At the request of Enova Systems, Inc., a California corporation (“Account Party”), we hereby establish and issue in favor Sunshine Distribution L.P., a Delaware limited partnership (“Beneficiary”) our irrevocable standby Letter of Credit No.      in the amount of $200,000.

This Letter of Credit is issued with respect to that American Industrial Real Estate Association Standard Industrial/Commercial Multi-Tenant Lease—Net dated October 10, 2007 between Beneficiary as Lessor and Account Party as Lessee (the “Lease”) wherein Beneficiary leases to Account Party the premises commonly known as 1560 W. 190th Street, Los Angeles, California (the “Premises”). Our obligations under this Letter of Credit are solely as set forth herein and are completely independent of the obligations of Account Party under the Lease. We do not undertake any obligation under the Lease, nor do we undertake any responsibility to ascertain any facts, or to take any other action with respect to the Lease.
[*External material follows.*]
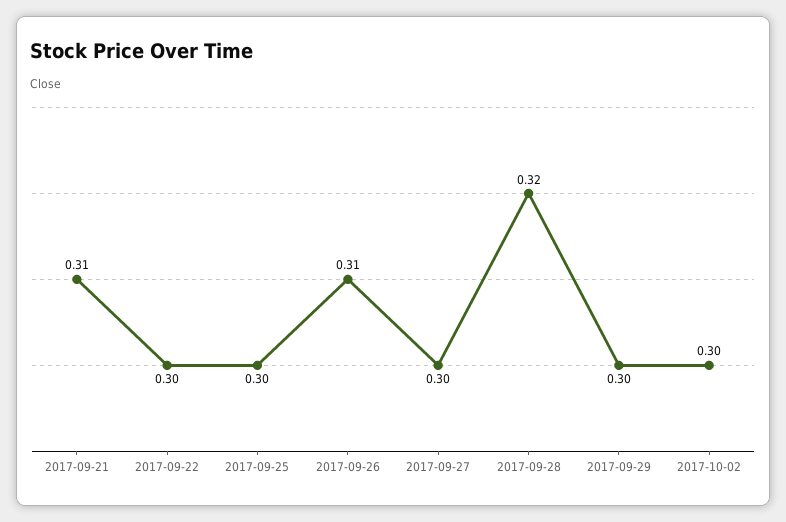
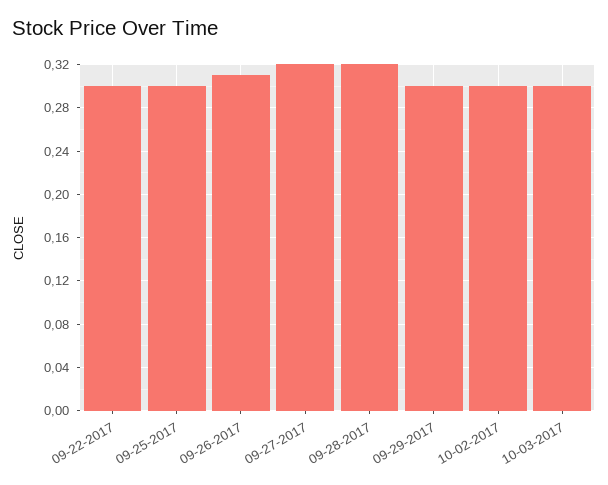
2017-09-21: 0.31 -> none
2017-09-27: 0.3 -> 0.32
10-03-2017: none -> 0.3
The references to the Lease in this Letter of Credit are solely to describe the required contents of the sight draft and of the “Certificate” (as defined below).

Funds under this Letter of Credit are available to the Beneficiary against presentation of the following documents at our office located at      , California prior to the close of business at said office on the expiration date set forth below:

1. The original of this Letter of Credit; and

2. A sight draft in an amount not exceeding the amount of this Letter of Credit; and

  3.   A certificate (the “Certificate”) executed by Beneficiary stating that (i) Account Party is in “Breach” under Paragraph 13.1 of the Lease and (ii) as a result of such “Breach,” the amount of the draft presented concurrently with the Certificate is due, owing and unpaid from Account Party to Beneficiary.  

The expiration date of this letter of credit is one (1) year from the date of issuance; provided, however, that the expiration date of this Letter of Credit shall be automatically extended for up to one (1) year from the present expiration date unless we provide Beneficiary and Account Party with written notice of our election not to extend the expiration date (the “Notice of Non-Renewal”) not later than thirty (30) days prior to the then-applicable expiration date. A Notice of Non-Renewal shall be effective when actually delivered to the address of Beneficiary set forth above (or such other address as you shall specify to us for such purpose by written notice received by us before the Notice of Non-Renewal is sent). This Letter of Credit shall in any event have a final expiration date of no sooner than the Expiration Date (as defined in the Lease). The amount or any other term of the Letter of Credit shall not be modified without the signature of both Beneficiary and Account Party.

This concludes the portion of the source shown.